The Freedom Charter was the statement of core principles of the South African Congress Alliance, which consisted of the African National Congress (ANC) and its allies - the South African Indian Congress, the South African Congress of Democrats and the Coloured People's Congress. It is characterized by its opening demand; "The People Shall Govern!"
In 1955, the ANC sent out 50,000 volunteers into townships and the countryside to collect "freedom demands" from the people of South Africa. This system was designed to give all South Africans equal rights. Demands such as "Land to be given to all landless people", "Living wages and shorter hours of work", "Free and compulsory education, irrespective of colour, race or nationality" were synthesized into the final document by ANC leaders including Z.K. Mathews, Lionel "Rusty" Bernstein, Ethel Drus, Ruth First and Alan Lipman (whose wife, Beata Lipman, hand-wrote the original Charter). The Charter was officially adopted on 26 June 1955 at a Congress of the People in Kliptown. The meeting was attended by roughly 3,000 delegates but was broken up by police on the second day, although by then the charter had been read in full. The crowd had shouted its approval of each section with cries of "Afrika!" and "Mayibuye!"Nelson Mandela escaped the police by disguising himself as a milkman, as his movements and interactions were restricted by banning orders at the time.

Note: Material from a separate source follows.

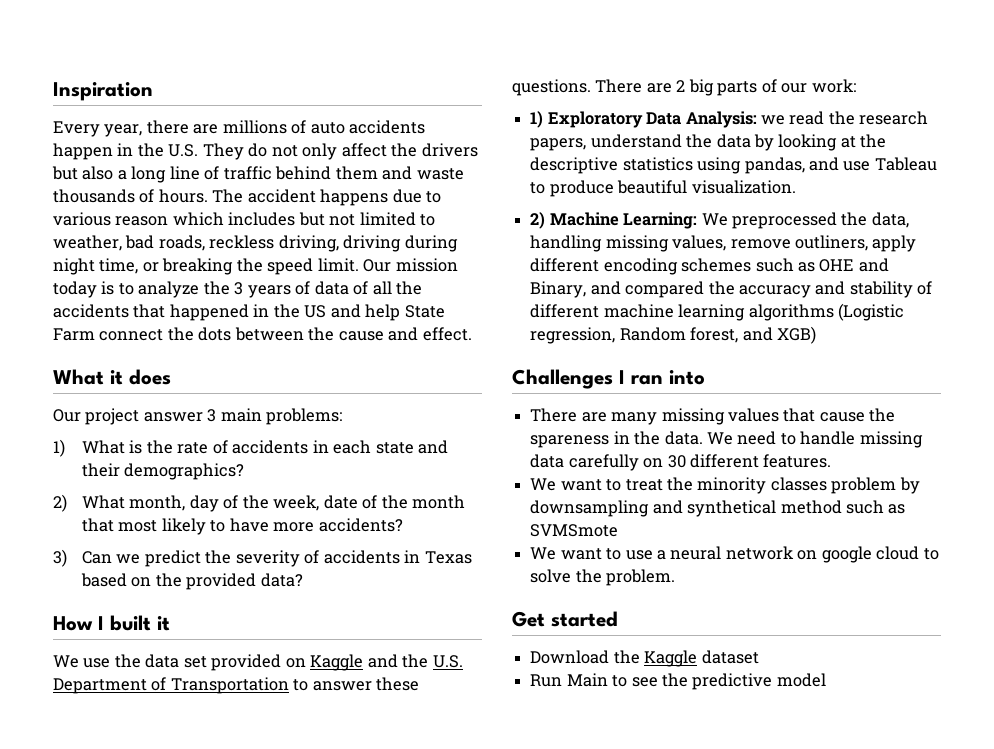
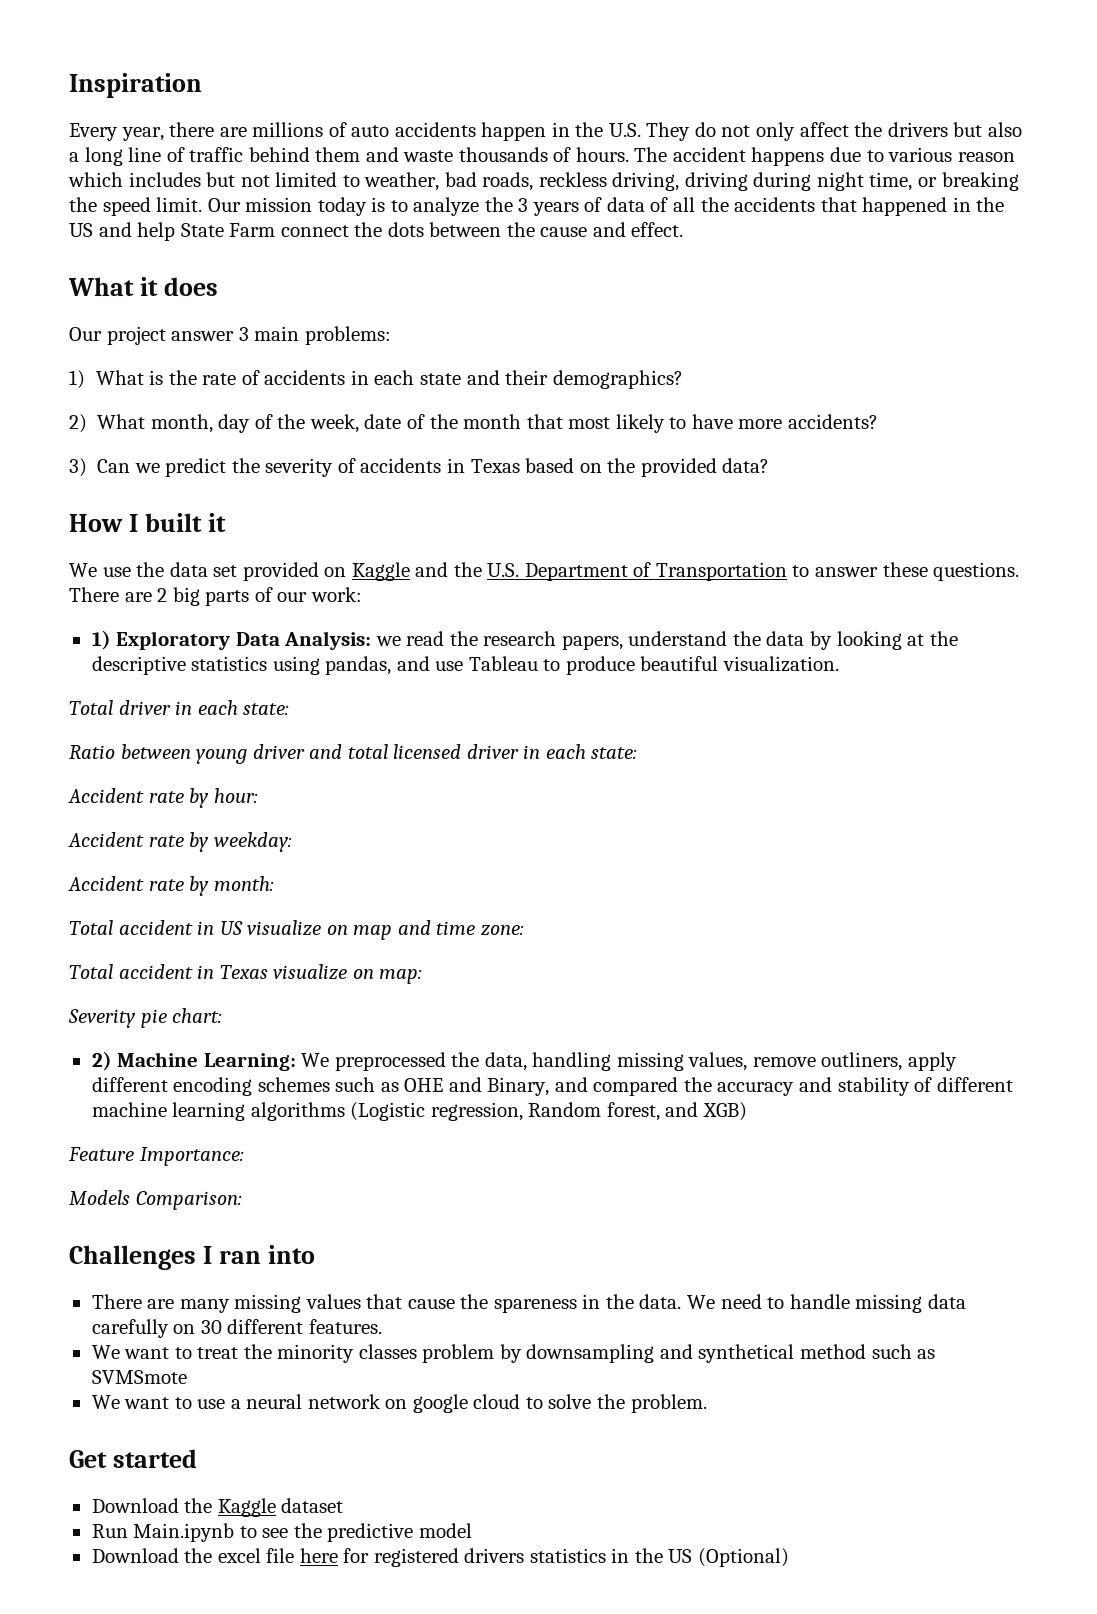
(796, 187) none -> [69,700,290,715] [69,744,638,764] [68,788,258,808] [68,832,292,852] [68,876,274,896] [69,920,524,940] [69,964,423,984] [68,1008,223,1028] // Total driver in each state: // Ratio between young driver and total licensed driver in each state: // Accident rate by hour: // Accident rate by weekday: // Accident rate by month: // Total accident in US visualize on map and time zone: // Total accident in Texas visualize on map: // Severity pie chart:
(816, 335) none -> [68,1147,244,1166] [69,1190,242,1210] // Feature Importance: // Models Comparison:
[566,673,608,687] Main -> [133,1523,235,1542] Main.ipynb
(826, 680) none -> [91,1548,789,1567] // Download the excel file here for registered drivers statistics in the US (Optional)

The document is notable for its demand for and commitment to a non-racial South Africa, and this has remained the platform of the ANC. As a result, ANC members who held pro-African views left the ANC after it adopted the charter, forming the Pan Africanist Congress. The charter also calls for democracy and human rights, land reform, labour rights, and nationalization. After the congress was denounced as treason, the South African government banned the ANC and arrested 156 activists, including Mandela who was imprisoned in 1962. However, the charter continued to circulate in the revolutionary underground and inspired a new generation of young militants in the 1980s.